Dieser Move wird seine Wirkung entfalten

Dann sagte er im Podcast, er sei bereit ein Tempolimit für die Zeit einzuführen, in der die AKWs weiterlaufen, finde aber, das veralbere die Bürgerinnen und Bürger in der Krise. Denn es gebe keine Ölknappheit und die Ölpreise seien ohnehin bereits hoch, was zum Sparen anrege. Ginge es ihm nur um die Verhinderung von Albernheit, ließe sich bequem erwidern: Die Probleme sind so groß, da schert selbst eine angebliche Albernheit nicht; wobei die Vorteile eines Tempolimits auf der Hand sind und nicht wirklich albern daherkommen.
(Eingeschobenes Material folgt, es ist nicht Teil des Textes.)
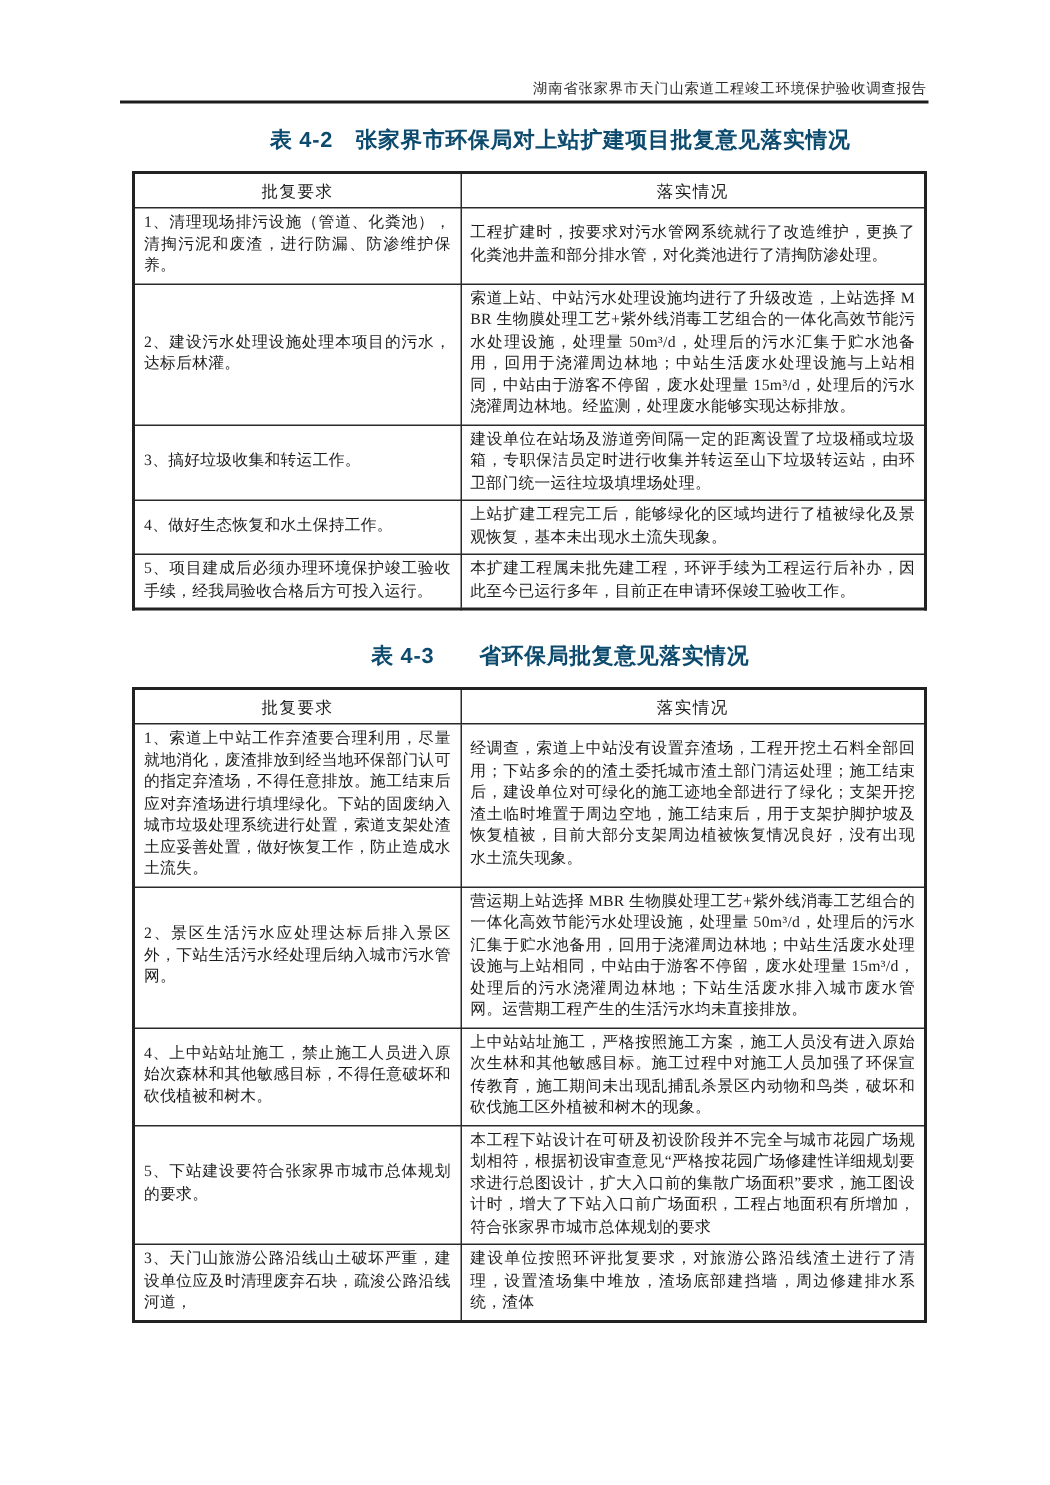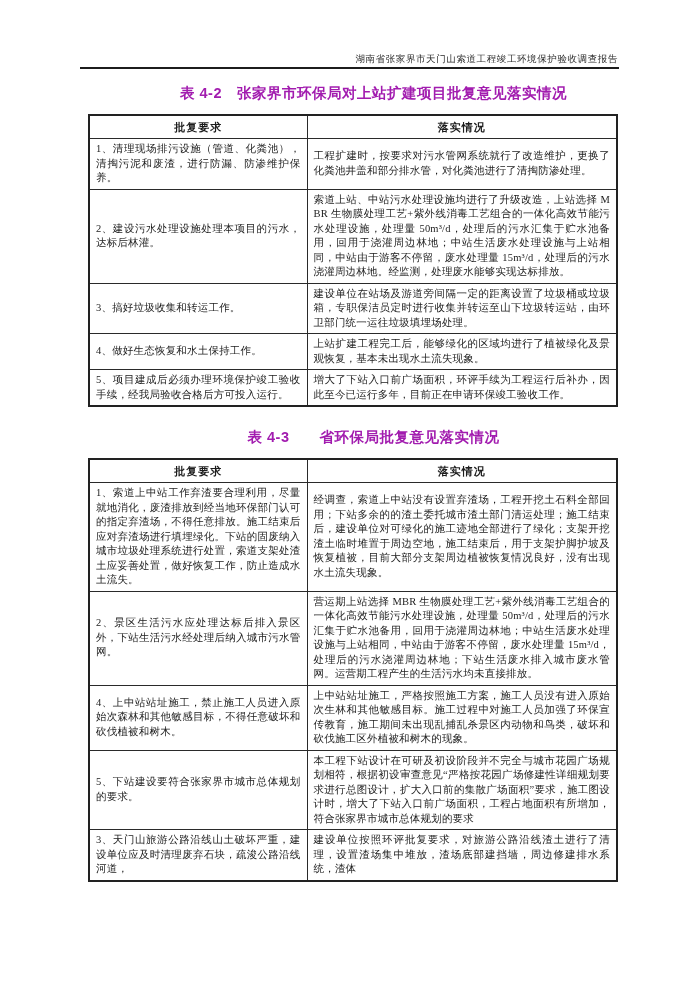--- a/index.html
+++ b/index.html
@@ -22,36 +22,36 @@
     background:#1c1c1c;
   }
   .content{position:absolute;top:84px;left:0;width:700px;}
   .tbl-title{
     text-align:center;
     font-family:"Liberation Sans","DejaVu Sans",sans-serif;
     font-weight:bold;
     font-size:14.5px;
     letter-spacing:0.5px;
     margin:0 0 11px 12px;
-    color:#a21caf;
+    color:#0c4a6e;
     padding-left:35px;
   }
   .tbl-title.second{margin-top:21px;}
   table.approval{
     border-collapse:collapse;
     table-layout:fixed;
     margin-left:88px;
     width:528px;
     border:2px solid #222;
   }
   table.approval col.c-req{width:218px;}
   table.approval col.c-impl{width:310px;}
   table.approval th{
     border:1px solid #2a2a2a;
-    font-weight:bold;
+    font-weight:normal;
     font-size:11px;
     height:20px;
     text-align:center;
     padding:1px 2px;
     letter-spacing:1px;
   }
   table.approval td{
     border:1px solid #2a2a2a;
     font-size:10.5px;
     line-height:14.5px;
@@ -101,21 +101,21 @@
         <tr>
           <td>3、搞好垃圾收集和转运工作。</td>
           <td>建设单位在站场及游道旁间隔一定的距离设置了垃圾桶或垃圾箱，专职保洁员定时进行收集并转运至山下垃圾转运站，由环卫部门统一运往垃圾填埋场处理。</td>
         </tr>
         <tr>
           <td>4、做好生态恢复和水土保持工作。</td>
           <td>上站扩建工程完工后，能够绿化的区域均进行了植被绿化及景观恢复，基本未出现水土流失现象。</td>
         </tr>
         <tr>
           <td>5、项目建成后必须办理环境保护竣工验收手续，经我局验收合格后方可投入运行。</td>
-          <td>增大了下站入口前广场面积，环评手续为工程运行后补办，因此至今已运行多年，目前正在申请环保竣工验收工作。</td>
+          <td>本扩建工程属未批先建工程，环评手续为工程运行后补办，因此至今已运行多年，目前正在申请环保竣工验收工作。</td>
         </tr>
       </tbody>
     </table>
 
     <div class="tbl-title second">表 4-3　　省环保局批复意见落实情况</div>
 
     <table class="approval">
       <colgroup>
           <col class="c-req">
           <col class="c-impl">

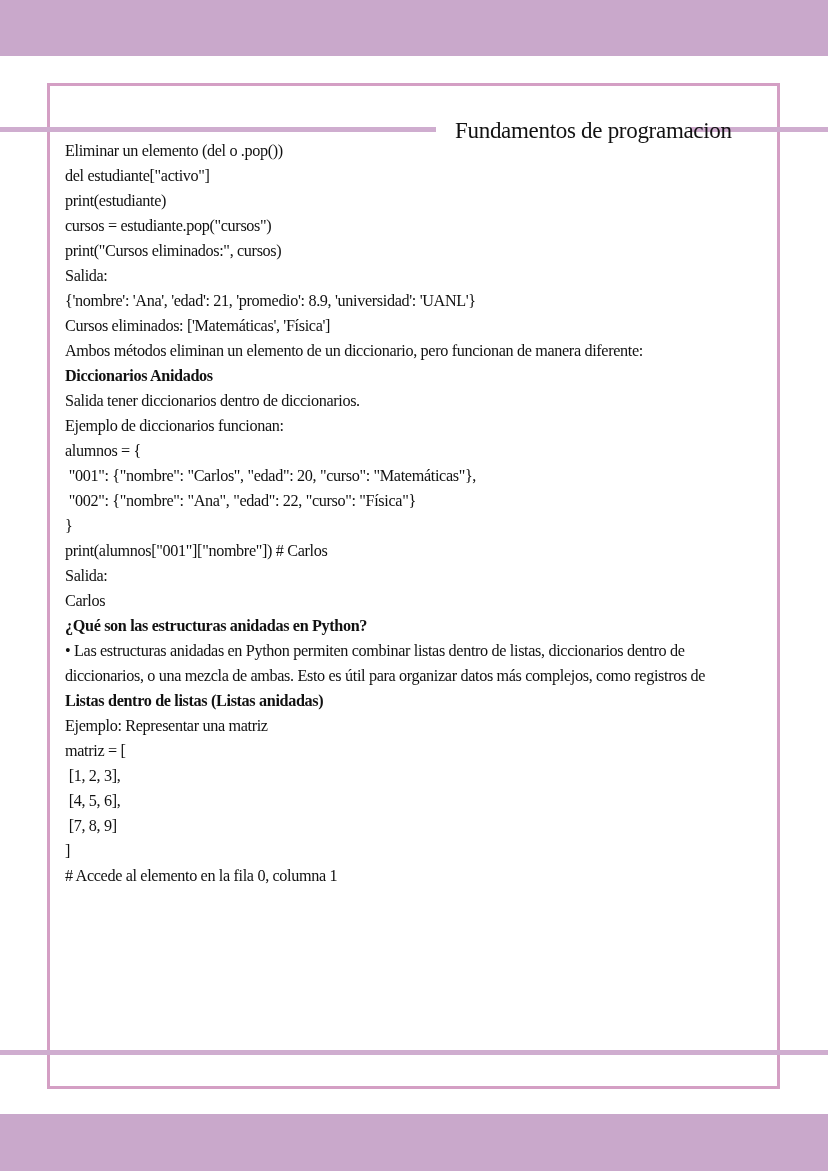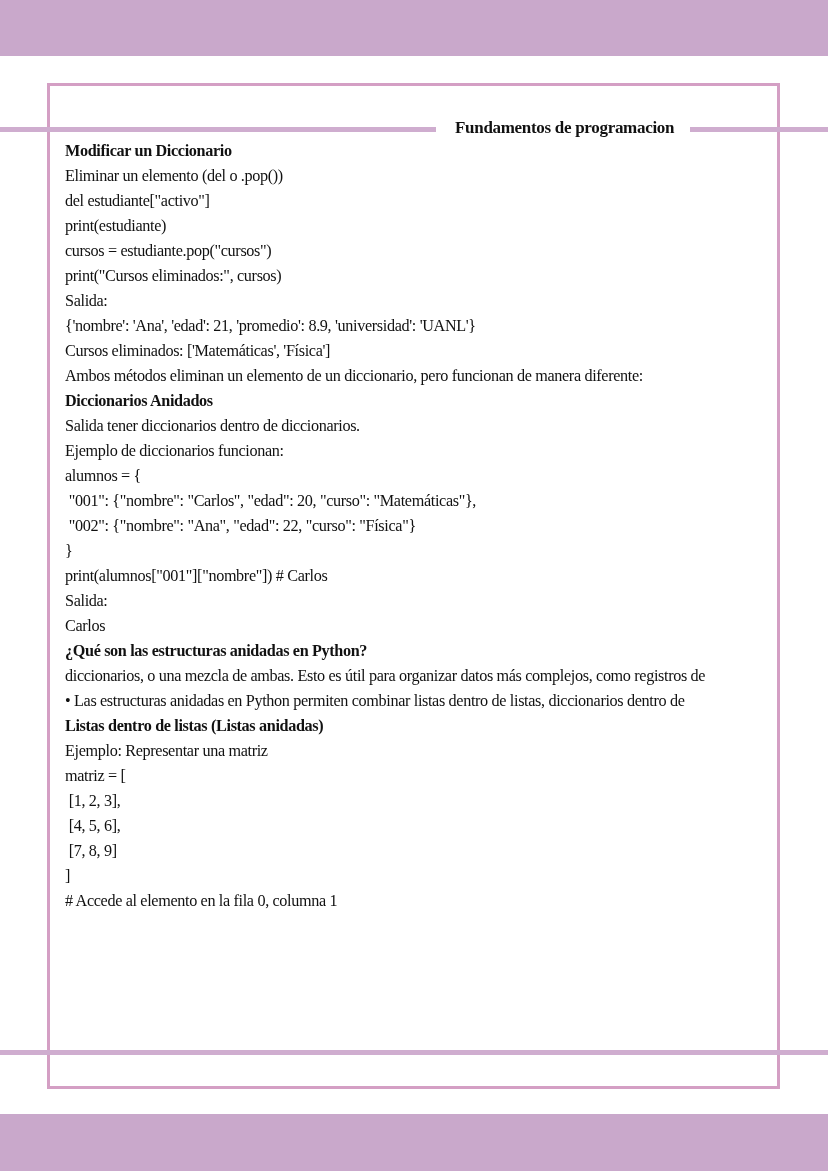--- a/index.html
+++ b/index.html
@@ -14,63 +14,62 @@
     .frame {
       position: absolute; left: 47px; top: 83px; width: 727px; height: 1000px;
       border: 3px solid #d49fc4;
     }
     .hline { position: absolute; height: 5px; background: #cfadcf; }
     .hl-top-left { left: 0; top: 127px; width: 436px; }
     .hl-top-right { left: 690px; top: 127px; width: 138px; }
     .hl-bottom { left: 0; top: 1050px; width: 828px; }
     .header-title {
       position: absolute; left: 455px; top: 118px;
-      font-size: 17px; font-weight: bold; letter-spacing: -0.3px;
+      font-size: 23px; font-weight: normal; letter-spacing: -0.3px;
       white-space: nowrap;
     }
     .content {
       position: absolute; left: 65px; top: 139px; width: 700px;
       font-size: 16.2px; line-height: 25px; letter-spacing: -0.35px;
     }
     .line { white-space: pre; }
     .bold { font-weight: bold; }
   </style>
 </head>
 <body>
 
 <div class="band-top"></div>
 <div class="frame"></div>
 <div class="hline hl-top-left"></div>
 <div class="hline hl-top-right"></div>
 <div class="header-title">Fundamentos de programacion</div>
 
 <div class="content">
-  <div class="line bold">Modificar un Diccionario</div>
   <div class="line">Eliminar un elemento (del o .pop())</div>
   <div class="line">del estudiante["activo"]</div>
   <div class="line">print(estudiante)</div>
   <div class="line">cursos = estudiante.pop("cursos")</div>
   <div class="line">print("Cursos eliminados:", cursos)</div>
   <div class="line">Salida:</div>
   <div class="line">{'nombre': 'Ana', 'edad': 21, 'promedio': 8.9, 'universidad': 'UANL'}</div>
   <div class="line">Cursos eliminados: ['Matemáticas', 'Física']</div>
   <div class="line">Ambos métodos eliminan un elemento de un diccionario, pero funcionan de manera diferente:</div>
   <div class="line bold">Diccionarios Anidados</div>
   <div class="line">Salida tener diccionarios dentro de diccionarios.</div>
   <div class="line">Ejemplo de diccionarios funcionan:</div>
   <div class="line">alumnos = {</div>
   <div class="line"> "001": {"nombre": "Carlos", "edad": 20, "curso": "Matemáticas"},</div>
   <div class="line"> "002": {"nombre": "Ana", "edad": 22, "curso": "Física"}</div>
   <div class="line">}</div>
   <div class="line">print(alumnos["001"]["nombre"]) # Carlos</div>
   <div class="line">Salida:</div>
   <div class="line">Carlos</div>
   <div class="line bold">¿Qué son las estructuras anidadas en Python?</div>
+  <div class="line">• Las estructuras anidadas en Python permiten combinar listas dentro de listas, diccionarios dentro de</div>
   <div class="line">diccionarios, o una mezcla de ambas. Esto es útil para organizar datos más complejos, como registros de</div>
-  <div class="line">• Las estructuras anidadas en Python permiten combinar listas dentro de listas, diccionarios dentro de</div>
   <div class="line bold">Listas dentro de listas (Listas anidadas)</div>
   <div class="line">Ejemplo: Representar una matriz</div>
   <div class="line">matriz = [</div>
   <div class="line"> [1, 2, 3],</div>
   <div class="line"> [4, 5, 6],</div>
   <div class="line"> [7, 8, 9]</div>
   <div class="line">]</div>
   <div class="line"># Accede al elemento en la fila 0, columna 1</div>
 </div>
Den Bock schoss Lindner am Ende ab. Indirekt deutete er an, dass die Tempolimit-Debatte auch in der FDP ihre ideologischen Komponenten habe. Denn er zeigte sich offen, die Position zur Geschwindigkeitsbegrenzung unter Umständen zu überdenken – „falls man einen ideologischen Skalp bräuchte“.

Die FDP jedenfalls wird bald ihren Skalp hergeben müssen. Lindner wird ihn opfern. Das wäre strategisch gesehen unnötig gewesen, hätte er geschwiegen. Aber Lindner ist kein Philosoph.